ACTIVITY
Locate the line that contains "[164,130,186,138] Run ->" in the entries below, then repeat it and every following line through the line that contains "[61,344,179,353] [245,345,313,353] [325,344,781,356]", exactly, and no others.

MATERIAL PROVIDED
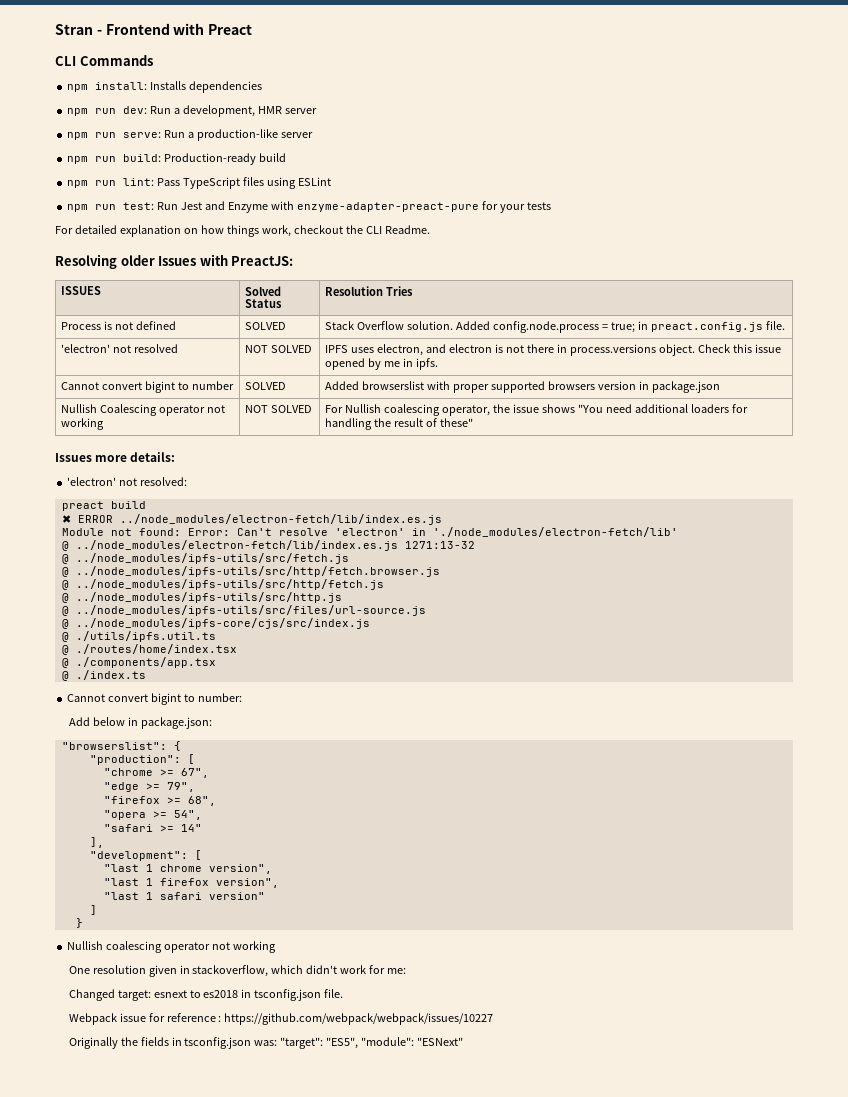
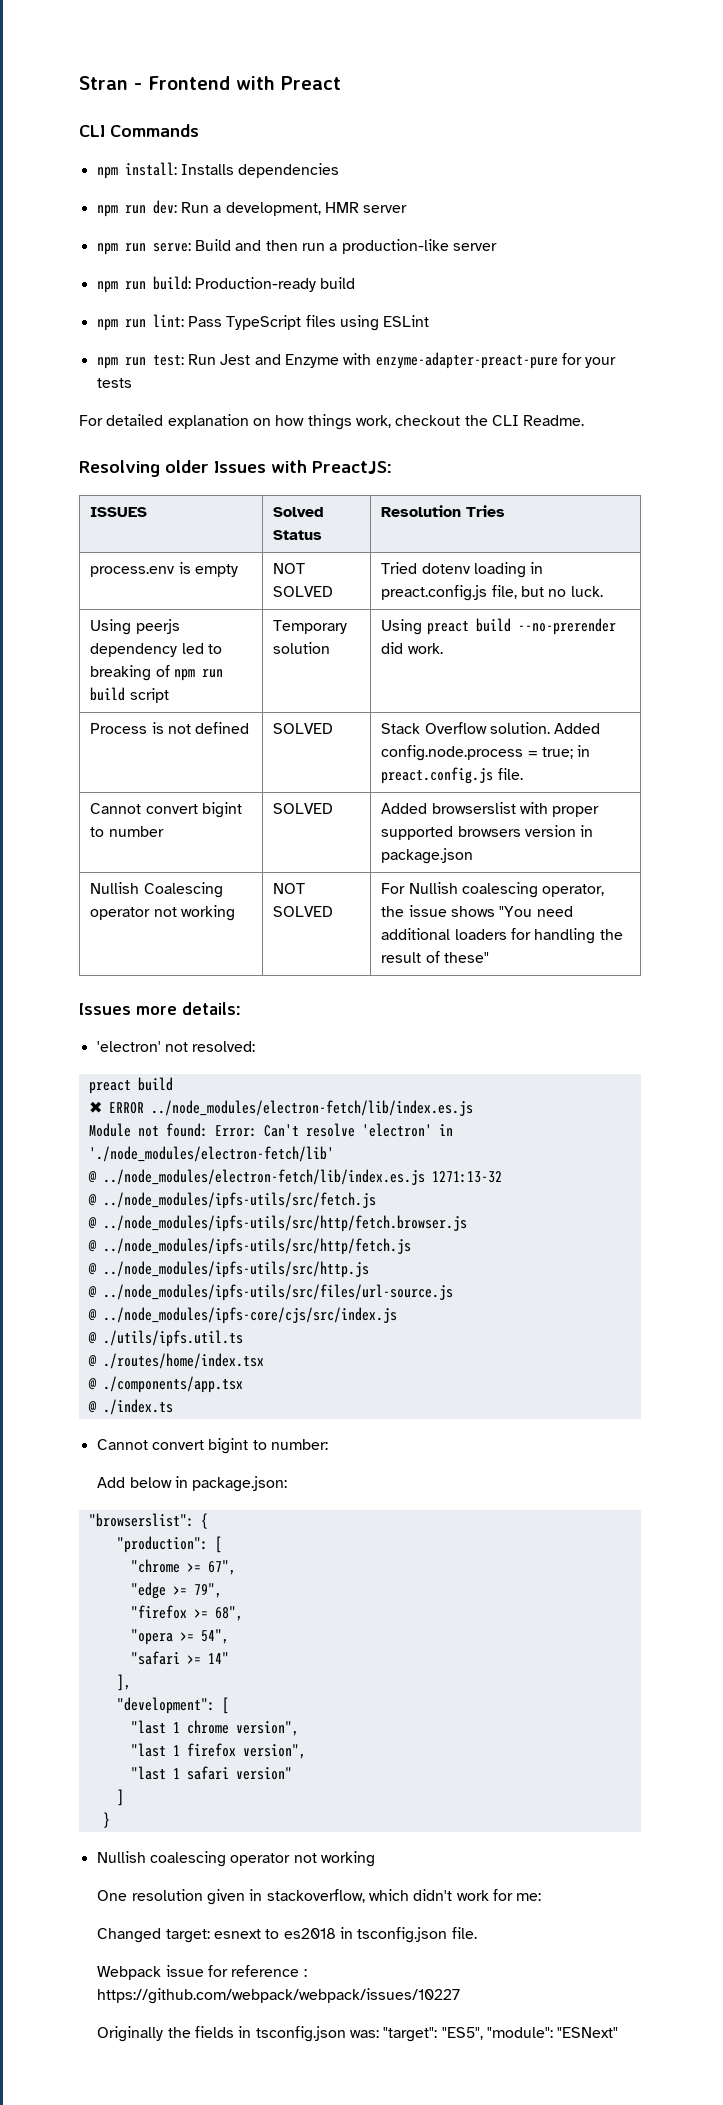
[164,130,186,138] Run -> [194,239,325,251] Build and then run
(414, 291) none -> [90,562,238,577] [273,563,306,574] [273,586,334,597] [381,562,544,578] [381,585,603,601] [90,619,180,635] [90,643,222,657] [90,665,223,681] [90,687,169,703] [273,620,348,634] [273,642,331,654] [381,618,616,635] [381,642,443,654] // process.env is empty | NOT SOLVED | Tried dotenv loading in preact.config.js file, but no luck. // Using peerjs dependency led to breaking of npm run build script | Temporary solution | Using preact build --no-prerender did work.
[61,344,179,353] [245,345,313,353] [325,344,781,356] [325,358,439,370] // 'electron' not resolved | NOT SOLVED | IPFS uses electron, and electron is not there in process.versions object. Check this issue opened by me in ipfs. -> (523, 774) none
==
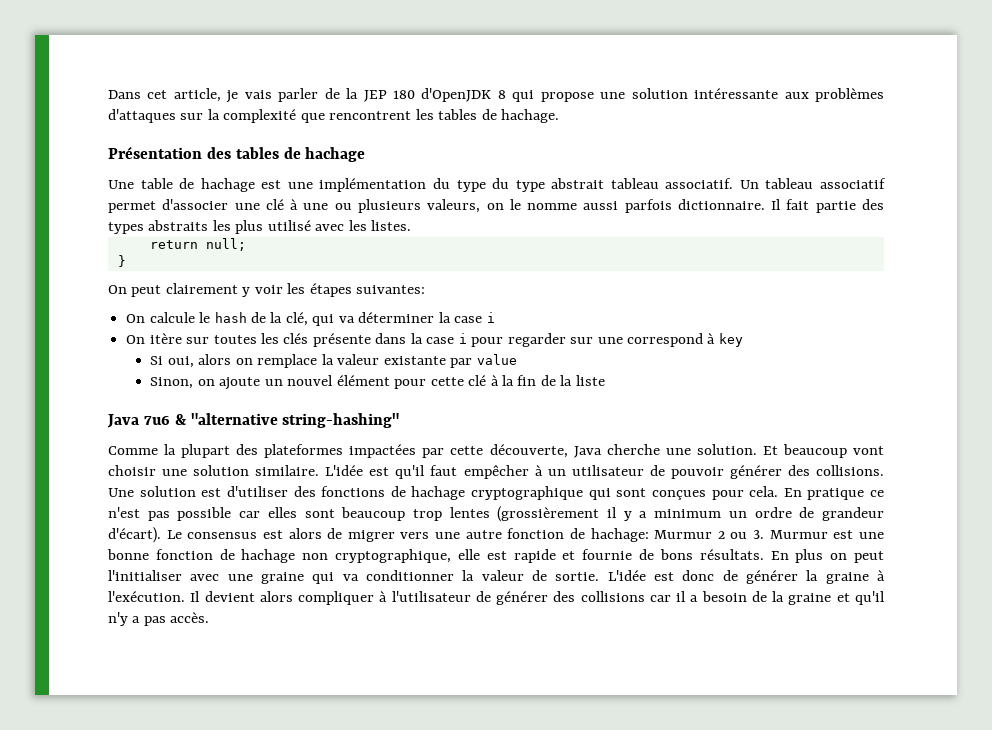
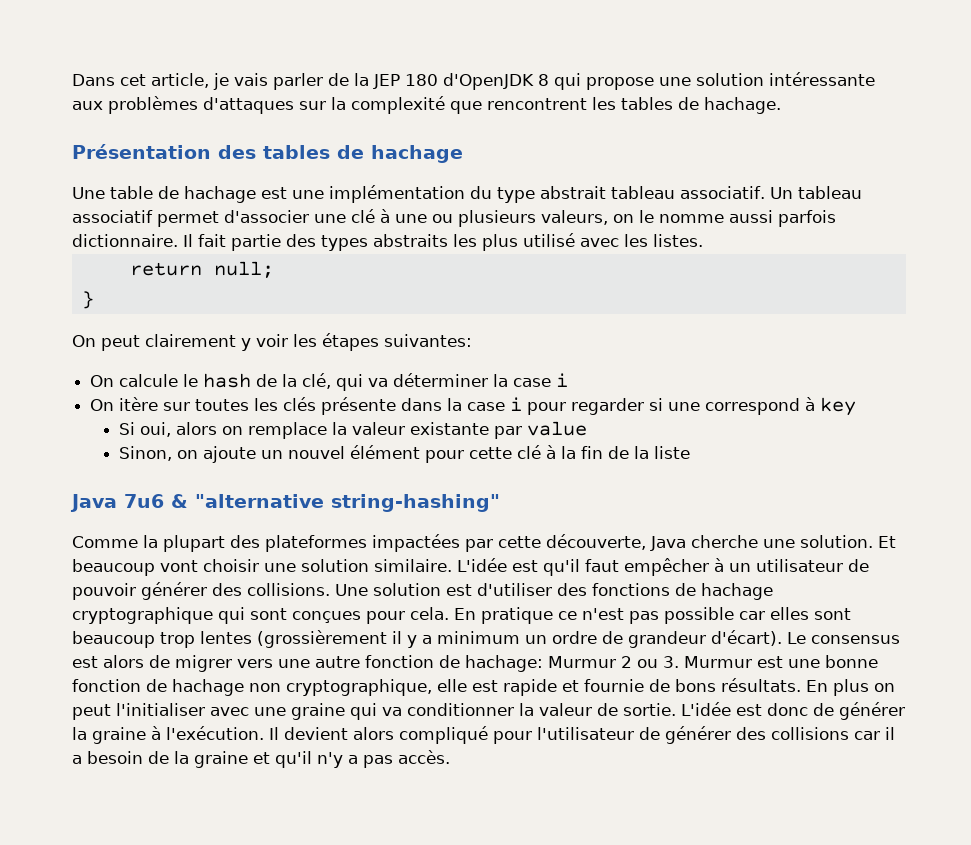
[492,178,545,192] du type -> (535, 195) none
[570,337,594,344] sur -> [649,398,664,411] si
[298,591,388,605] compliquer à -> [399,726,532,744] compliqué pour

TASK ANSWER
[164,130,186,138] Run -> [194,239,325,251] Build and then run
(414, 291) none -> [90,562,238,577] [273,563,306,574] [273,586,334,597] [381,562,544,578] [381,585,603,601] [90,619,180,635] [90,643,222,657] [90,665,223,681] [90,687,169,703] [273,620,348,634] [273,642,331,654] [381,618,616,635] [381,642,443,654] // process.env is empty | NOT SOLVED | Tried dotenv loading in preact.config.js file, but no luck. // Using peerjs dependency led to breaking of npm run build script | Temporary solution | Using preact build --no-prerender did work.
[61,344,179,353] [245,345,313,353] [325,344,781,356] [325,358,439,370] // 'electron' not resolved | NOT SOLVED | IPFS uses electron, and electron is not there in process.versions object. Check this issue opened by me in ipfs. -> (523, 774) none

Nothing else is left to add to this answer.